►
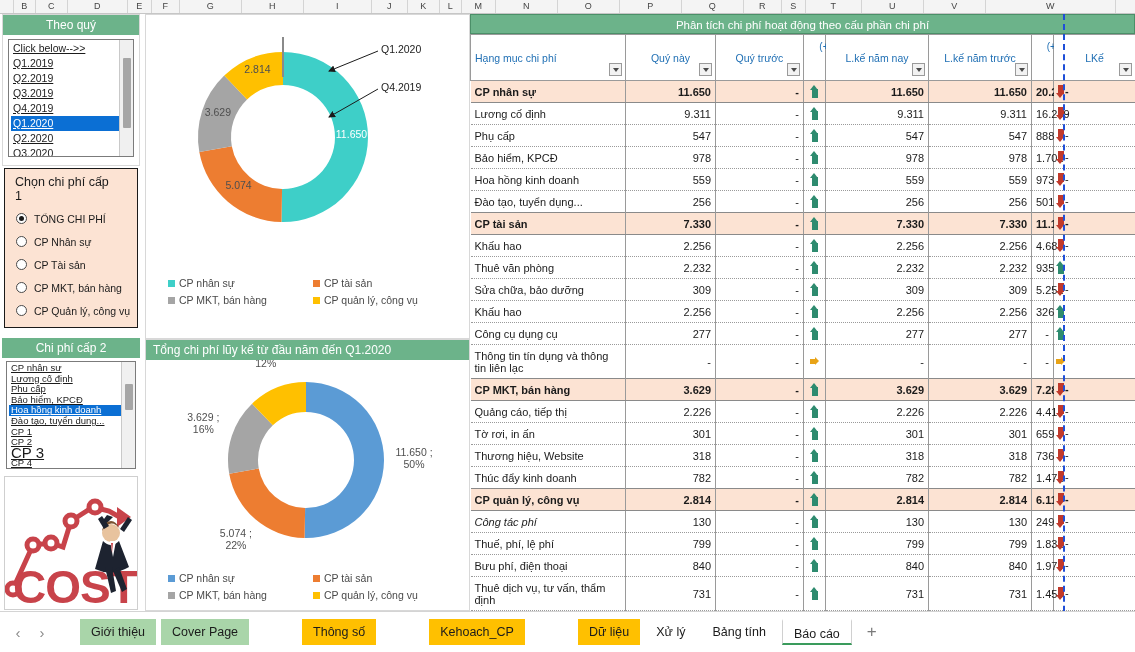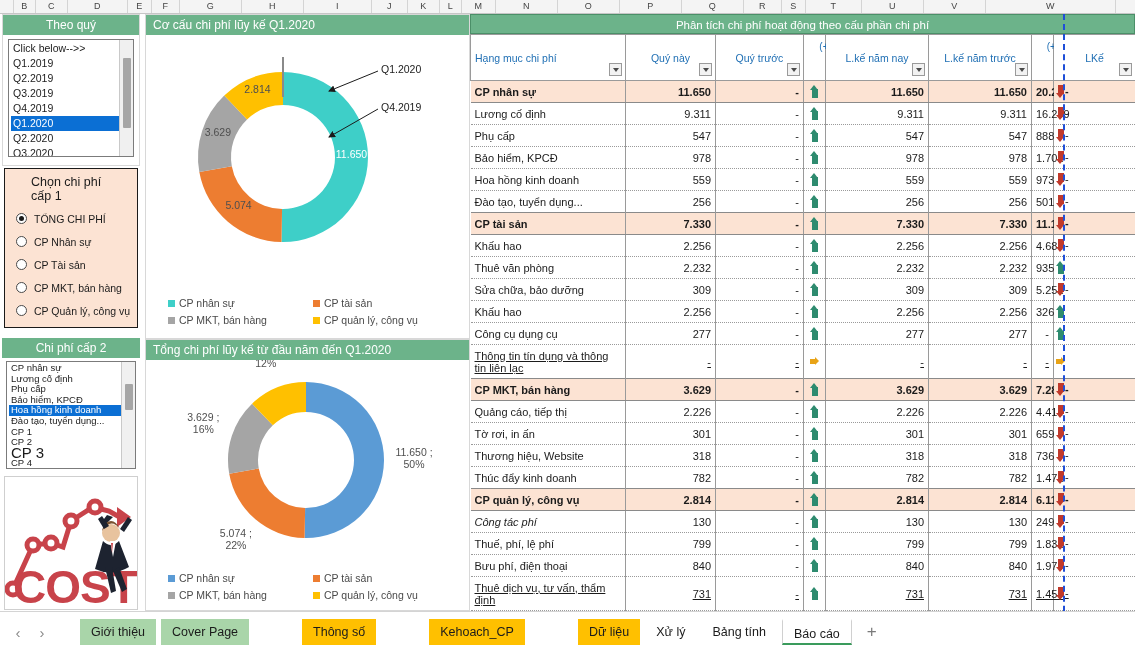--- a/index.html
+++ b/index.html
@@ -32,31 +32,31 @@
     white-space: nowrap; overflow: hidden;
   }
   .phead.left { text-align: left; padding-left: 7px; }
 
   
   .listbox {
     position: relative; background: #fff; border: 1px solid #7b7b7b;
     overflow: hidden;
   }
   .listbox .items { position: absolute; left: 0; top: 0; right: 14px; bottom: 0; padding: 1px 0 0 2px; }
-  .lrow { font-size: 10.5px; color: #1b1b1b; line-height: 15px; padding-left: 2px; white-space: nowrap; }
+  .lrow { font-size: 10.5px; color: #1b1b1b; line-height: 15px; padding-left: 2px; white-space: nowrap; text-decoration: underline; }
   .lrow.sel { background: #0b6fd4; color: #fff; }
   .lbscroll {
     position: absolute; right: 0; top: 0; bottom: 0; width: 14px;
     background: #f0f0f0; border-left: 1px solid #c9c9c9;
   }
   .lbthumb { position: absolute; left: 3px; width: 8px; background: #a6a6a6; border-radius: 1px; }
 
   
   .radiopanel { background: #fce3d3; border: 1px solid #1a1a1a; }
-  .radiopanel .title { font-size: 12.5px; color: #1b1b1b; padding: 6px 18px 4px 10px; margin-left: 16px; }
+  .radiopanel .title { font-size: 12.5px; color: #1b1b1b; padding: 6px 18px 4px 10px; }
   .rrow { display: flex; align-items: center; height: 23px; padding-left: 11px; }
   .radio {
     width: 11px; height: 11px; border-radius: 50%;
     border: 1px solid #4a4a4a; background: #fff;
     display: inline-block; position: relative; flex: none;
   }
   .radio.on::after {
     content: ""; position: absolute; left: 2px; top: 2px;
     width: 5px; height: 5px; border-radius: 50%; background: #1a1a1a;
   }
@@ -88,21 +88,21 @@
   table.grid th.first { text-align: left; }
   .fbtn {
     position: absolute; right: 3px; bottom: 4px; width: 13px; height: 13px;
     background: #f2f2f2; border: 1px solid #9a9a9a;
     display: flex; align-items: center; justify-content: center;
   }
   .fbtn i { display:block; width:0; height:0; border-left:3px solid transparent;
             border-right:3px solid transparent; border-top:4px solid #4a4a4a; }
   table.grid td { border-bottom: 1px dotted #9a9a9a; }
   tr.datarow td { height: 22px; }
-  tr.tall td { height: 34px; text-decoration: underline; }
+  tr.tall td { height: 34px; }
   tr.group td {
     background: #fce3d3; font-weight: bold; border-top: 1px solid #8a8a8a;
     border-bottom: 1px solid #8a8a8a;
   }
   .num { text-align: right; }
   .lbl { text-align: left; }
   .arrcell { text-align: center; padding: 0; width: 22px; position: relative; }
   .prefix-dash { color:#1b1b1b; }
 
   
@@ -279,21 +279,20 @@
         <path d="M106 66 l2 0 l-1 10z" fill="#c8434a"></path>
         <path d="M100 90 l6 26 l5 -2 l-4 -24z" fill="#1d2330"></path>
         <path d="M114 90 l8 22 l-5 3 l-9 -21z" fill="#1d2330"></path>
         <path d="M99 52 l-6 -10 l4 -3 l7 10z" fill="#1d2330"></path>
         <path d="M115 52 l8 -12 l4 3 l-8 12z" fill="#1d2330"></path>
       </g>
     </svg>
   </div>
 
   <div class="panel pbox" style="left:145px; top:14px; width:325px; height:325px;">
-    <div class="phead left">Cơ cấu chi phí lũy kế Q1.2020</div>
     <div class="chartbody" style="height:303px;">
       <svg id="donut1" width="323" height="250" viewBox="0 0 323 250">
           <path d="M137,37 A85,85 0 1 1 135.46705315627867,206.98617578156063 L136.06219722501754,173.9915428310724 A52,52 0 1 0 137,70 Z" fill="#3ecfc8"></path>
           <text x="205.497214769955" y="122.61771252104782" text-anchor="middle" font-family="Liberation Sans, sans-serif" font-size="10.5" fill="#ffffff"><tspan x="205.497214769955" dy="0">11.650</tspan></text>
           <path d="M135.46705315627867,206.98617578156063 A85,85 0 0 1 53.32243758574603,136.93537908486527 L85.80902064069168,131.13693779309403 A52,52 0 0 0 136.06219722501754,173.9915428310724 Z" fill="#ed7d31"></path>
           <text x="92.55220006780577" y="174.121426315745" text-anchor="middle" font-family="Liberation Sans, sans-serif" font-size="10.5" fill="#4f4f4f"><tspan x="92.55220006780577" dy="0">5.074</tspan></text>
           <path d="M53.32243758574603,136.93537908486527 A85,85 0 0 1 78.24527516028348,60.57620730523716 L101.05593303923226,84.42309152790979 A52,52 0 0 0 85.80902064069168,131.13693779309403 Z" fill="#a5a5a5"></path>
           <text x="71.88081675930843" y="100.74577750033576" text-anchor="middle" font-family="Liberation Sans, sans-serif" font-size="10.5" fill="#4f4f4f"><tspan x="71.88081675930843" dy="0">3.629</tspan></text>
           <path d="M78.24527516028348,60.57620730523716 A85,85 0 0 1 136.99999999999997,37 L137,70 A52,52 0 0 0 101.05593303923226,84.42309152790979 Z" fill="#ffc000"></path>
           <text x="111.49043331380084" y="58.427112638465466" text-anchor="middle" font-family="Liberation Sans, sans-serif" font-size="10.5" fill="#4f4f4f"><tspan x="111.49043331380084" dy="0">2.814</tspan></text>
◄
■ Description of the task
Please reproduce the entries above line by line, exactly, leaving out each image.

■ Output for this exercise
--- a/index.html
+++ b/index.html
@@ -32,31 +32,31 @@
     white-space: nowrap; overflow: hidden;
   }
   .phead.left { text-align: left; padding-left: 7px; }
 
   
   .listbox {
     position: relative; background: #fff; border: 1px solid #7b7b7b;
     overflow: hidden;
   }
   .listbox .items { position: absolute; left: 0; top: 0; right: 14px; bottom: 0; padding: 1px 0 0 2px; }
-  .lrow { font-size: 10.5px; color: #1b1b1b; line-height: 15px; padding-left: 2px; white-space: nowrap; }
+  .lrow { font-size: 10.5px; color: #1b1b1b; line-height: 15px; padding-left: 2px; white-space: nowrap; text-decoration: underline; }
   .lrow.sel { background: #0b6fd4; color: #fff; }
   .lbscroll {
     position: absolute; right: 0; top: 0; bottom: 0; width: 14px;
     background: #f0f0f0; border-left: 1px solid #c9c9c9;
   }
   .lbthumb { position: absolute; left: 3px; width: 8px; background: #a6a6a6; border-radius: 1px; }
 
   
   .radiopanel { background: #fce3d3; border: 1px solid #1a1a1a; }
-  .radiopanel .title { font-size: 12.5px; color: #1b1b1b; padding: 6px 18px 4px 10px; margin-left: 16px; }
+  .radiopanel .title { font-size: 12.5px; color: #1b1b1b; padding: 6px 18px 4px 10px; }
   .rrow { display: flex; align-items: center; height: 23px; padding-left: 11px; }
   .radio {
     width: 11px; height: 11px; border-radius: 50%;
     border: 1px solid #4a4a4a; background: #fff;
     display: inline-block; position: relative; flex: none;
   }
   .radio.on::after {
     content: ""; position: absolute; left: 2px; top: 2px;
     width: 5px; height: 5px; border-radius: 50%; background: #1a1a1a;
   }
@@ -88,21 +88,21 @@
   table.grid th.first { text-align: left; }
   .fbtn {
     position: absolute; right: 3px; bottom: 4px; width: 13px; height: 13px;
     background: #f2f2f2; border: 1px solid #9a9a9a;
     display: flex; align-items: center; justify-content: center;
   }
   .fbtn i { display:block; width:0; height:0; border-left:3px solid transparent;
             border-right:3px solid transparent; border-top:4px solid #4a4a4a; }
   table.grid td { border-bottom: 1px dotted #9a9a9a; }
   tr.datarow td { height: 22px; }
-  tr.tall td { height: 34px; text-decoration: underline; }
+  tr.tall td { height: 34px; }
   tr.group td {
     background: #fce3d3; font-weight: bold; border-top: 1px solid #8a8a8a;
     border-bottom: 1px solid #8a8a8a;
   }
   .num { text-align: right; }
   .lbl { text-align: left; }
   .arrcell { text-align: center; padding: 0; width: 22px; position: relative; }
   .prefix-dash { color:#1b1b1b; }
 
   
@@ -279,21 +279,20 @@
         <path d="M106 66 l2 0 l-1 10z" fill="#c8434a"></path>
         <path d="M100 90 l6 26 l5 -2 l-4 -24z" fill="#1d2330"></path>
         <path d="M114 90 l8 22 l-5 3 l-9 -21z" fill="#1d2330"></path>
         <path d="M99 52 l-6 -10 l4 -3 l7 10z" fill="#1d2330"></path>
         <path d="M115 52 l8 -12 l4 3 l-8 12z" fill="#1d2330"></path>
       </g>
     </svg>
   </div>
 
   <div class="panel pbox" style="left:145px; top:14px; width:325px; height:325px;">
-    <div class="phead left">Cơ cấu chi phí lũy kế Q1.2020</div>
     <div class="chartbody" style="height:303px;">
       <svg id="donut1" width="323" height="250" viewBox="0 0 323 250">
           <path d="M137,37 A85,85 0 1 1 135.46705315627867,206.98617578156063 L136.06219722501754,173.9915428310724 A52,52 0 1 0 137,70 Z" fill="#3ecfc8"></path>
           <text x="205.497214769955" y="122.61771252104782" text-anchor="middle" font-family="Liberation Sans, sans-serif" font-size="10.5" fill="#ffffff"><tspan x="205.497214769955" dy="0">11.650</tspan></text>
           <path d="M135.46705315627867,206.98617578156063 A85,85 0 0 1 53.32243758574603,136.93537908486527 L85.80902064069168,131.13693779309403 A52,52 0 0 0 136.06219722501754,173.9915428310724 Z" fill="#ed7d31"></path>
           <text x="92.55220006780577" y="174.121426315745" text-anchor="middle" font-family="Liberation Sans, sans-serif" font-size="10.5" fill="#4f4f4f"><tspan x="92.55220006780577" dy="0">5.074</tspan></text>
           <path d="M53.32243758574603,136.93537908486527 A85,85 0 0 1 78.24527516028348,60.57620730523716 L101.05593303923226,84.42309152790979 A52,52 0 0 0 85.80902064069168,131.13693779309403 Z" fill="#a5a5a5"></path>
           <text x="71.88081675930843" y="100.74577750033576" text-anchor="middle" font-family="Liberation Sans, sans-serif" font-size="10.5" fill="#4f4f4f"><tspan x="71.88081675930843" dy="0">3.629</tspan></text>
           <path d="M78.24527516028348,60.57620730523716 A85,85 0 0 1 136.99999999999997,37 L137,70 A52,52 0 0 0 101.05593303923226,84.42309152790979 Z" fill="#ffc000"></path>
           <text x="111.49043331380084" y="58.427112638465466" text-anchor="middle" font-family="Liberation Sans, sans-serif" font-size="10.5" fill="#4f4f4f"><tspan x="111.49043331380084" dy="0">2.814</tspan></text>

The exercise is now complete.